__EXERCISE GOAL__:
Within the records, which lines hold the string "left"? Report each one by copying it.

** INFORMATION SUPPLIED follows **

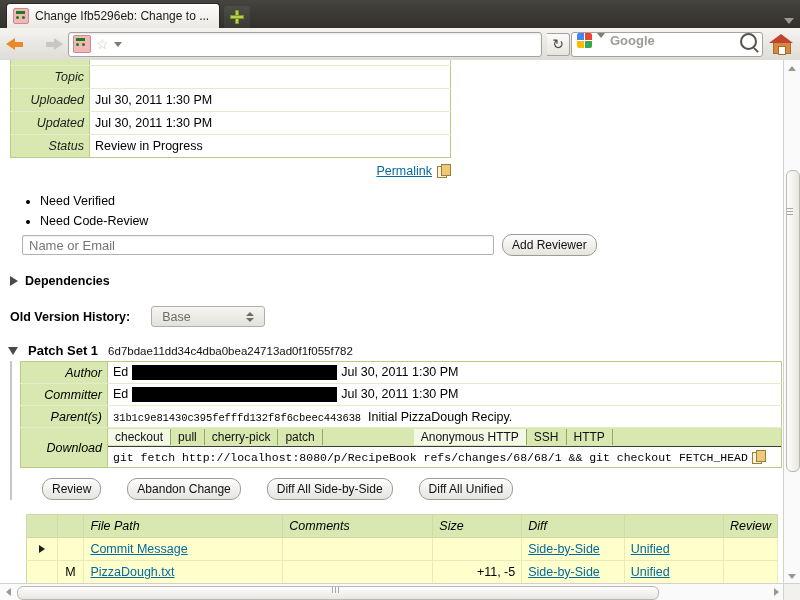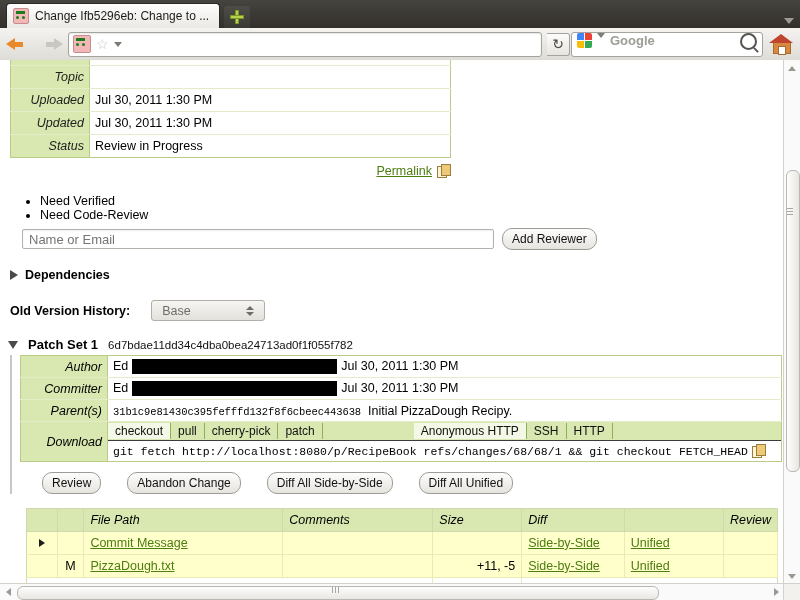--- a/index.html
+++ b/index.html
@@ -176,7 +176,7 @@
     border-right:1px solid #b8cc86;
   }
   .infotable td.val{width:350px;}
-  a{color:#4d7c0f;}
+  a{color:#0369a1;}
 
   .permalink-row{
     width:440px;text-align:right;margin-left:10px;

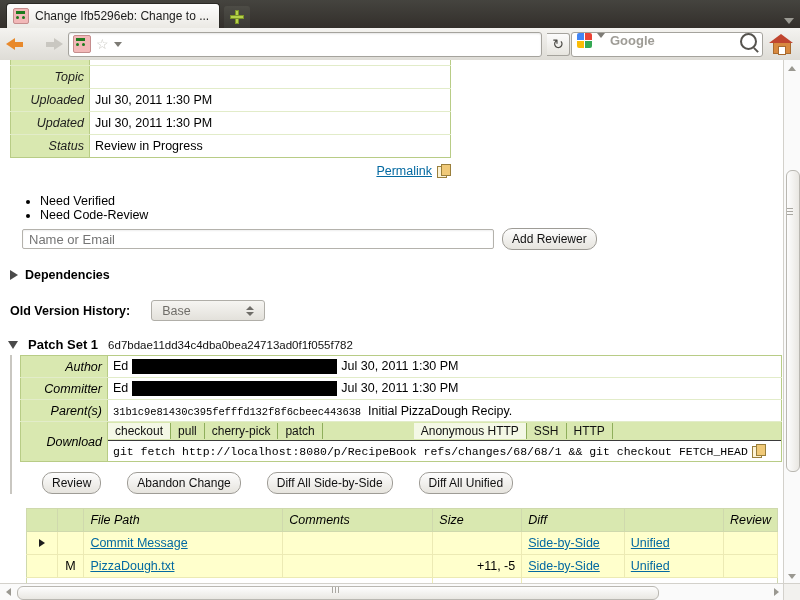--- a/index.html
+++ b/index.html
@@ -199,7 +199,7 @@
   ul.needs{
     margin:16px 0 6px 22px;padding:0 0 0 18px;font-size:12.5px;
   }
-  ul.needs li{margin:0 0;}
+  ul.needs li{margin:6px 0;}
 
   .reviewer-row{
     margin-left:22px;margin-top:6px;display:flex;align-items:center;gap:8px;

** End of INFORMATION SUPPLIED **

__TASK OUTPUT__:
     width:440px;text-align:right;margin-left:10px;
     margin-left:22px;margin-top:6px;display:flex;align-items:center;gap:8px;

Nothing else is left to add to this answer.